** EXERCISE DATA follows **

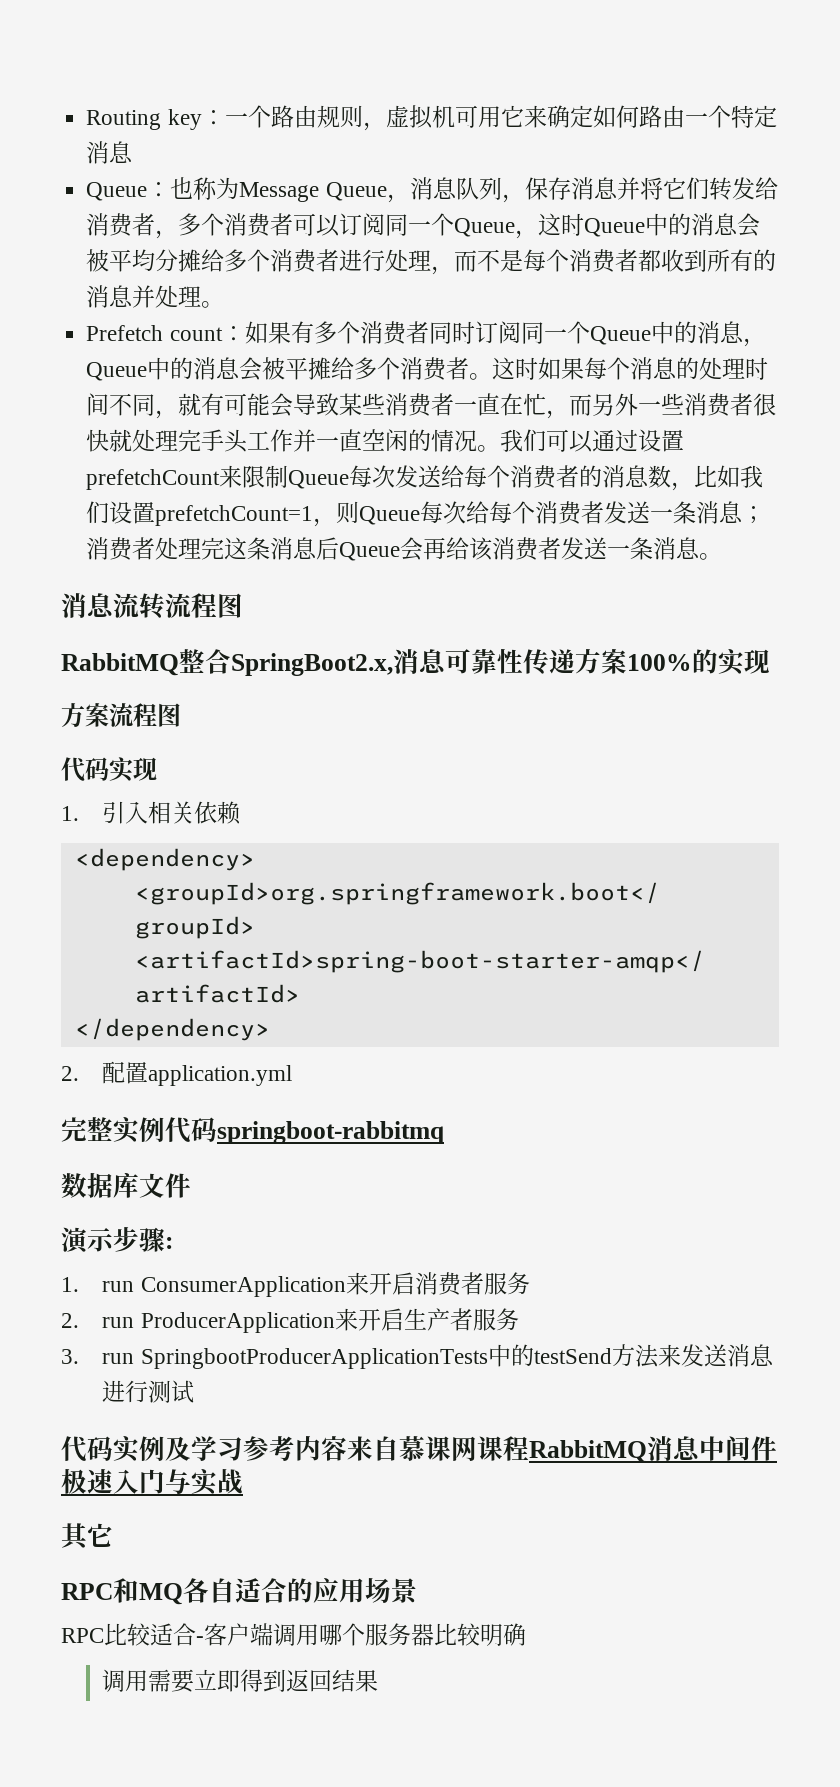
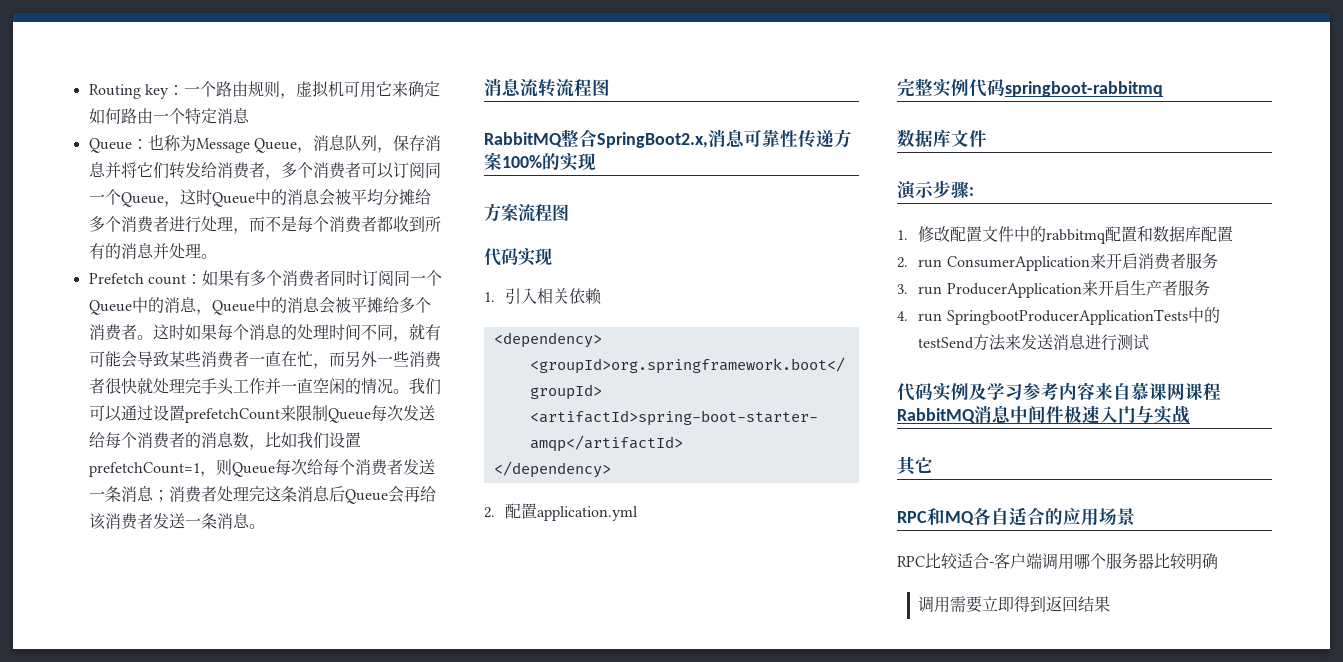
- 1. run ConsumerApplication来开启消费者服务
+ 1.修改配置文件中的rabbitmq配置和数据库配置
+ 2. run ConsumerApplication来开启消费者服务
- 2. run ProducerApplication来开启生产者服务
+ 3. run ProducerApplication来开启生产者服务
- 3. run SpringbootProducerApplicationTests中的testSend方法来发送消息进行测试
+ 4. run SpringbootProducerApplicationTests中的testSend方法来发送消息进行测试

** End of EXERCISE DATA **

**WHAT IS NEEDED:**
One exact copy of the data is required, and it should hold no pictures.

**ANSWER SPACE:**
- 1. run ConsumerApplication来开启消费者服务
+ 1.修改配置文件中的rabbitmq配置和数据库配置
+ 2. run ConsumerApplication来开启消费者服务
- 2. run ProducerApplication来开启生产者服务
+ 3. run ProducerApplication来开启生产者服务
- 3. run SpringbootProducerApplicationTests中的testSend方法来发送消息进行测试
+ 4. run SpringbootProducerApplicationTests中的testSend方法来发送消息进行测试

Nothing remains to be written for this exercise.